→ EXERCISE PROMPT:
Only the lines with "into" in them need to be copied from the listing.

→ DATA TO PROCESS:
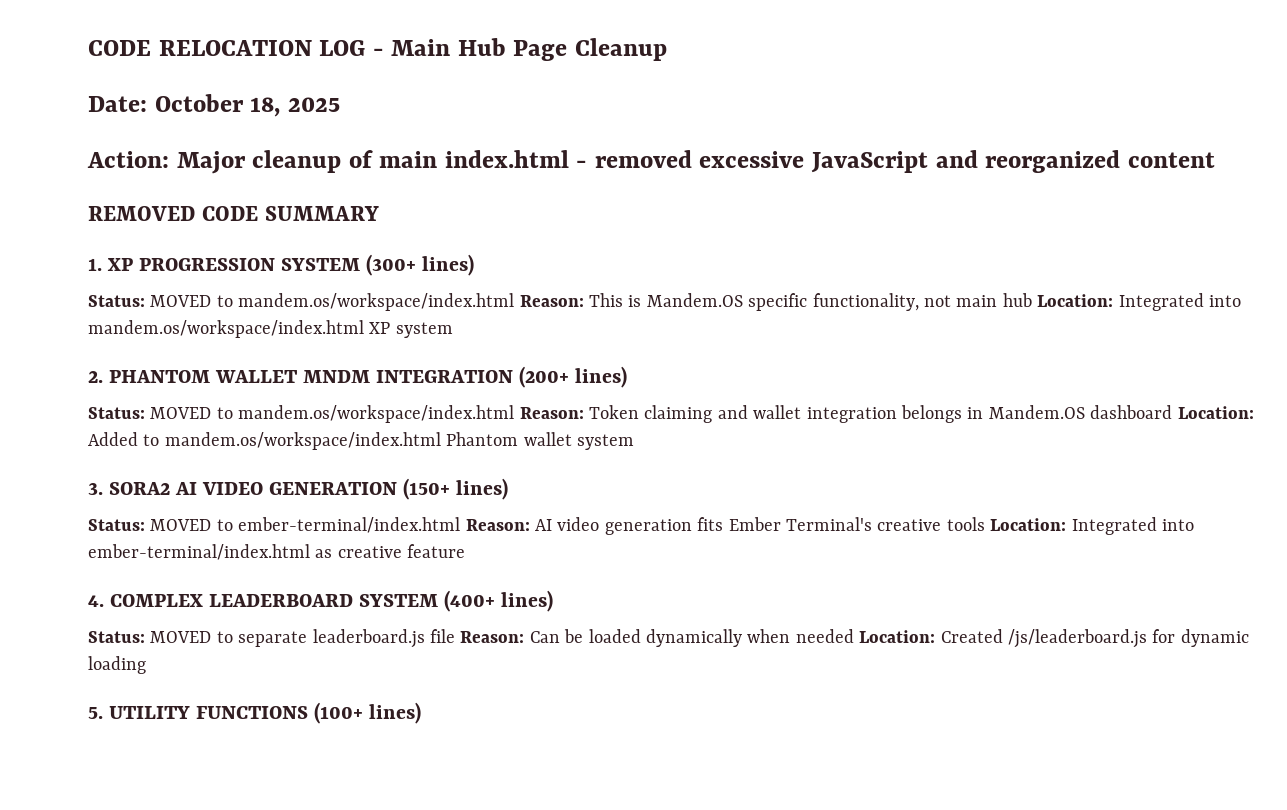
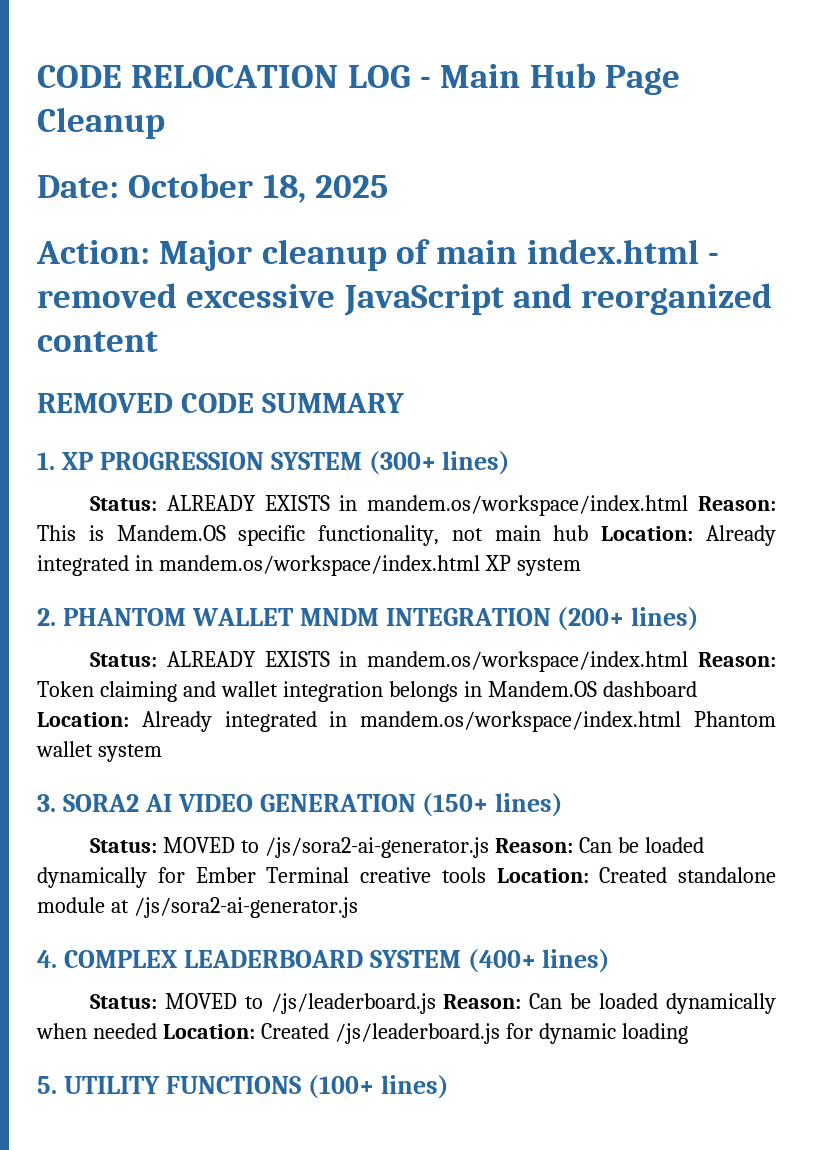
- Status: MOVED to mandem.os/workspace/index.html Reason: This is Mandem.OS specific functionality, not main hub Location: Integrated into mandem.os/workspace/index.html XP system
+ Status: ALREADY EXISTS in mandem.os/workspace/index.html Reason: This is Mandem.OS specific functionality, not main hub Location: Already integrated in mandem.os/workspace/index.html XP system
- Status: MOVED to mandem.os/workspace/index.html Reason: Token claiming and wallet integration belongs in Mandem.OS dashboard Location: Added to mandem.os/workspace/index.html Phantom wallet system
+ Status: ALREADY EXISTS in mandem.os/workspace/index.html Reason: Token claiming and wallet integration belongs in Mandem.OS dashboard Location: Already integrated in mandem.os/workspace/index.html Phantom wallet system
- Status: MOVED to ember-terminal/index.html Reason: AI video generation fits Ember Terminal's creative tools Location: Integrated into ember-terminal/index.html as creative feature
+ Status: MOVED to /js/sora2-ai-generator.js Reason: Can be loaded dynamically for Ember Terminal creative tools Location: Created standalone module at /js/sora2-ai-generator.js
- Status: MOVED to separate leaderboard.js file Reason: Can be loaded dynamically when needed Location: Created /js/leaderboard.js for dynamic loading
+ Status: MOVED to /js/leaderboard.js Reason: Can be loaded dynamically when needed Location: Created /js/leaderboard.js for dynamic loading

→ THE COMPLETED TASK:
- Status: MOVED to mandem.os/workspace/index.html Reason: This is Mandem.OS specific functionality, not main hub Location: Integrated into mandem.os/workspace/index.html XP system
- Status: MOVED to ember-terminal/index.html Reason: AI video generation fits Ember Terminal's creative tools Location: Integrated into ember-terminal/index.html as creative feature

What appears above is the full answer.